Lasciarsi plasmare da Cristo

di padre Felice Volpicella, missionario PIME

Mentre la presente edizione di ‘Luce e Vita’ va in stampa, io ritorno in Brasile per vivere un altro tratto del mio ministero sacerdotale.

Dopo essere stato in Amazzonia, nella periferia di Manaus, in un area missionaria (non ancora parrocchia) di circa 50000 abitanti, organizzati in 9 comunità, mi aspetta questa volta il Mato Grosso, una regione da me del tutto sconosciuta.
Dopo poco più di 8 anni dalla mia ordinazione sacerdotale, sono convinto sempre più che la missione non è solo questione geografica. Certo, sto molto bene a Ruvo perché è qui che ho gli affetti più belli e più veri e staccarmi da questi non è del tutto indolore. Tuttavia la chiamata vocazionale è sul piano della fede e non degli affetti umani.
L’anno della fede, tanto voluto da papa Benedetto, è un tempo in cui non solo la Chiesa, non solo ogni comunità particolare, ma ogni battezzato è chiamato a vitalizzare la propria relazione con Cristo, il Salvatore del mondo. Ed io, come prete, sono chiamato a fare memoria della mia relazione affettiva e credente con il Signore, che costituisce l’origine della mia vocazione.

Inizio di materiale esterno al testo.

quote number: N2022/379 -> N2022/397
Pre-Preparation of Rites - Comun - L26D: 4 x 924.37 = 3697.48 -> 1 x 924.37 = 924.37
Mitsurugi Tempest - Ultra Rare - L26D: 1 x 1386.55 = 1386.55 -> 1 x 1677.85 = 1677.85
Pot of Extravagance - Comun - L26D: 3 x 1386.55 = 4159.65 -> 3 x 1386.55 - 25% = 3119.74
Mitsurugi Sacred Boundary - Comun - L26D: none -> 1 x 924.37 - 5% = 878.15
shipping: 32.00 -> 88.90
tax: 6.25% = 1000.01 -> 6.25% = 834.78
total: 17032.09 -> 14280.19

Perciò non è possibile dividere ciò che sono (che coincide con quello in cui credo) da ciò che faccio, ovunque mi trovi. Ciò che mi lascia inquieto è che per me prete il problema non è il peccato. Così come il problema della e nella Chiesa non è il peccato. L’aspetto che rende arida la mia vocazione è la possibile mancanza di fede. In questa mancanza vedo la radice di tutti i problemi pastorali.
L’anno della fede, allora, è un’occasione per ricentrare la mia fede. Così ritorno in Brasile innanzitutto cercando di mantenere e riscaldare la mia relazione consacrata a Cristo, obbediente, casto e povero. Il successo della mia attività pastorale dipende da quanto io mi lasci plasmare giorno dopo giorno, dalla grazia di Cristo. Cercherò di difendere a denti stretti i tempi dedicati alla vita interiore, magari mettendo da parte qualche attività.

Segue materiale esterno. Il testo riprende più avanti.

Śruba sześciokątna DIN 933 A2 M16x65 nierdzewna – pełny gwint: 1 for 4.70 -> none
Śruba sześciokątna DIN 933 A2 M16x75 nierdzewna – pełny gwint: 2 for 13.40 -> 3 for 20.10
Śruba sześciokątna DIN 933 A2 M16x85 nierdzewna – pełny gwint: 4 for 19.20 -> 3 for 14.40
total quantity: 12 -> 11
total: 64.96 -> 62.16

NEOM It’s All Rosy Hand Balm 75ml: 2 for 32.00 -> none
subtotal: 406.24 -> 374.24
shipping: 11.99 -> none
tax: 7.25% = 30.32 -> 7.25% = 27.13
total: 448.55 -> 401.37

Ritorno in Brasile con la consapevolezza e la convinzione che l’eucaristia è l’inizio e il momento culminante della missione: non sono disponibile a fare l’animatore sociale o l’organizzatore di eventi. La mia preoccupazione è la salvezza delle anime: privilegerò i momenti che veramente aiutano la fede della gente a crescere e a rafforzarsi. 
Ritorno in Brasile conscio che il prete sia un personaggio pubblico ed agisca in nome della Chiesa di cui non è padrone. La porzione di popolo a cui sono inviato sarà anche osservatore di quello che farò, di cosa dirò. Conosco tante persone che si sono avvicinate a Cristo e alla sua Chiesa grazie ad un prete. Ne conosco altrettante che si sono allontanate dalla Chiesa e da Cristo per la contro testimonianza di qualche pastore.
Che il Signore mi faccia sempre essere lucido della responsabilità che mi attende. Per questo chiedo una preghiera. Agli ammalati che mi stanno leggendo, poi, chiedo di offrire le proprie sofferenze per la mia conversione e santificazione.